When City Council considered the annexation of the low-income Camelot II and The Glen subdivisions, and other unincorporated areas along I-10 East in 2016, the projected 20-year cost of providing urban services to the 40,000 people living there exceeded anticipated tax revenues by $140 million.

The majority on City Council quickly agreed with staff and rejected annexation. At the same time, more prosperous commercial and residential areas along I-10 West and U.S. 281 North, both north of Loop 1604, were approved for annexation.

Now a proposed Inter-Local Agreement (ILA) between the cities of San Antonio and Converse projects an $8.6 million surplus over 20 years if the small suburban city of 22,000 annexes the same area once rejected by San Antonio’s City Council.

Such a move would make Converse the second largest municipality in Bexar County with a population exceeding 60,000 people. Converse would triple its geographic size from 7 sq. miles to 22.65 sq. miles. By comparison, the fast-growing city of Schertz has less than 35,000 people.

The I-10 East area, bounded by the cities of San Antonio, Windcrest, Converse, and Kirby, was bypassed in the 1980s when San Antonio actively annexed areas along the I-10 East corridor. Much of the bypassed area has fared poorly in the ensuing decades. 

“The City’s annexation plans in the ’80s are to blame for the isolated islands that are out there now,” said Deputy City Manager Peter Zanoni, who has overseen San Antonio’s current annexation studies and planning. “It created a donut hole or island. That was a setup for failure.”

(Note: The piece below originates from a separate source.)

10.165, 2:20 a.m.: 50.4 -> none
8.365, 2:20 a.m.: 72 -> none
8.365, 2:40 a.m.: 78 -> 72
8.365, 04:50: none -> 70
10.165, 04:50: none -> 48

Even with City of San Antonio's garbage pickup service added while the ILS with Converse was being negotiated, this kind of scene in Camelot II, photographed Monday, remains typical. Blight and vacancy are major problems.
Even with City of San Antonio’s garbage pickup service added while the ILS with Converse was being negotiated, this kind of scene in Camelot II, photographed Monday, remains typical. Blight and vacancy are major problems. Credit: Scott Ball / San Antonio Report

The ILA, the product of talks and negotiations over the last year between the two city governments, came about after San Antonio agreed to lift its extraterritorial jurisdiction hold, which prevented Converse and other municipalities from annexing the unincorporated areas, and used its boundary adjustment authority to cede some territories currently inside San Antonio’s city limits.

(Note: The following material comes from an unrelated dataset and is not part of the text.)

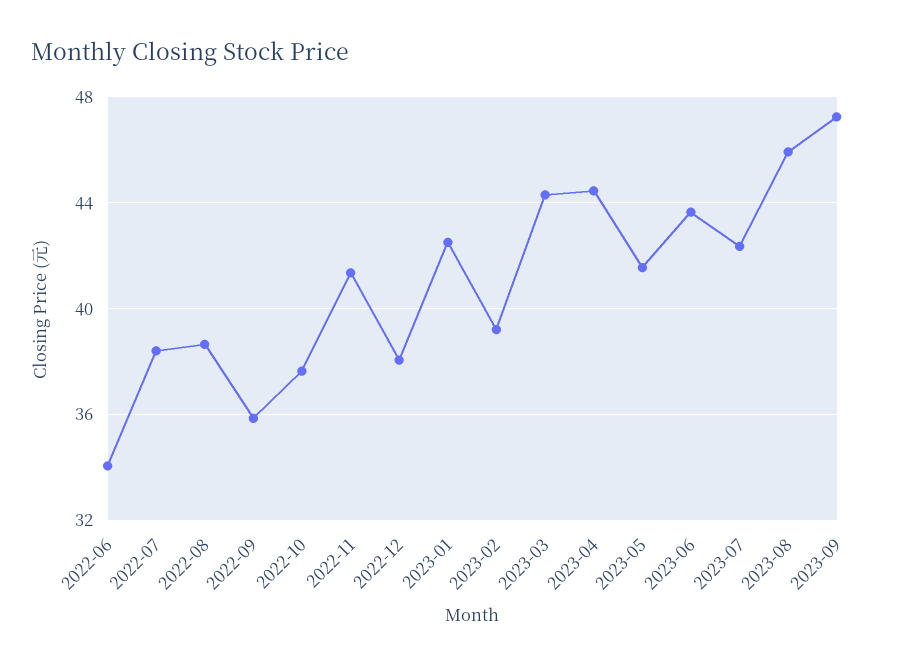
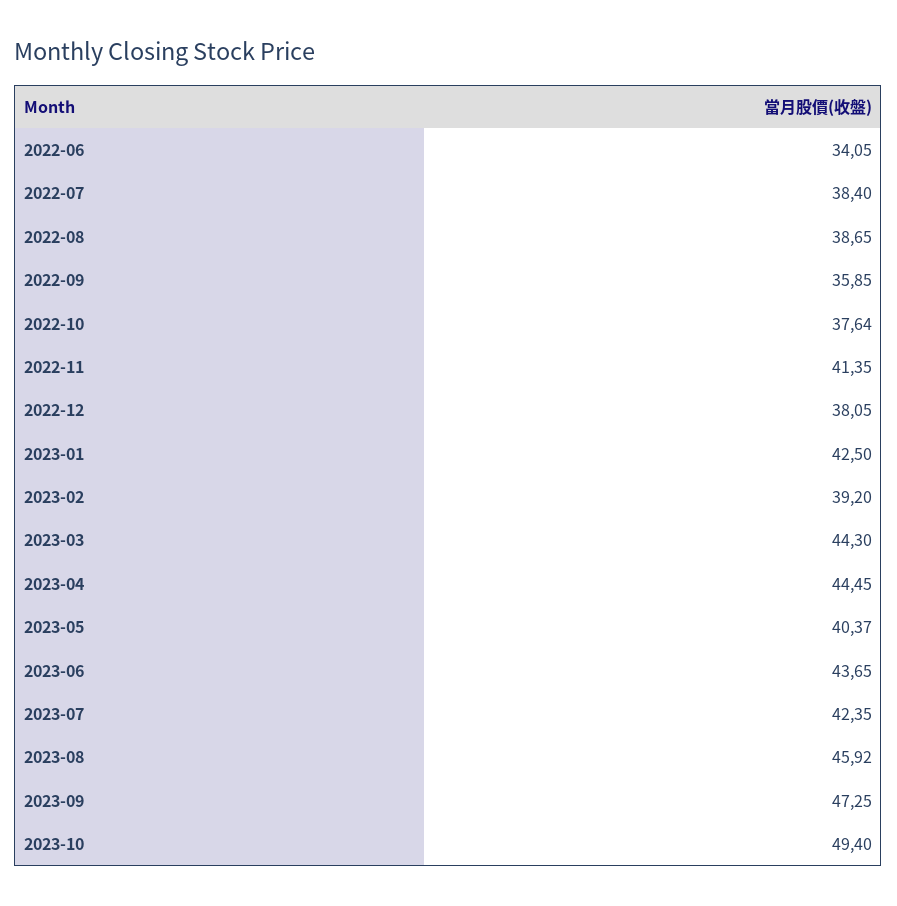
2023-05: 41.5 -> 40.37
2023-10: none -> 49.4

If the city councils of San Antonio and Converse both approve the proposed 17-year ILA, the much-debated area will become part of Converse and bring significant growth and change to the town founded by German cotton farmers before the Civil War. The ILA is expected to receive strong support Thursday when San Antonio’s City Council considers the matter. Converse Mayor Al Suarez and City Manager Lanny Lambert are expected to attend the meeting in support of the deal.

The Converse City Council is expected to vote on March 21, but there is opposition to its passage.

“Over time, the costs for running a city go up and that leaves us with two choices: Raise taxes or grow,” said Converse City Manager Lanny Lambert. “We’ve been surrounded and landlocked for 25 years without the ability to grow, but with this ILA the city of San Antonio has withdrawn its extraterritorial jurisdiction and moved its city limits.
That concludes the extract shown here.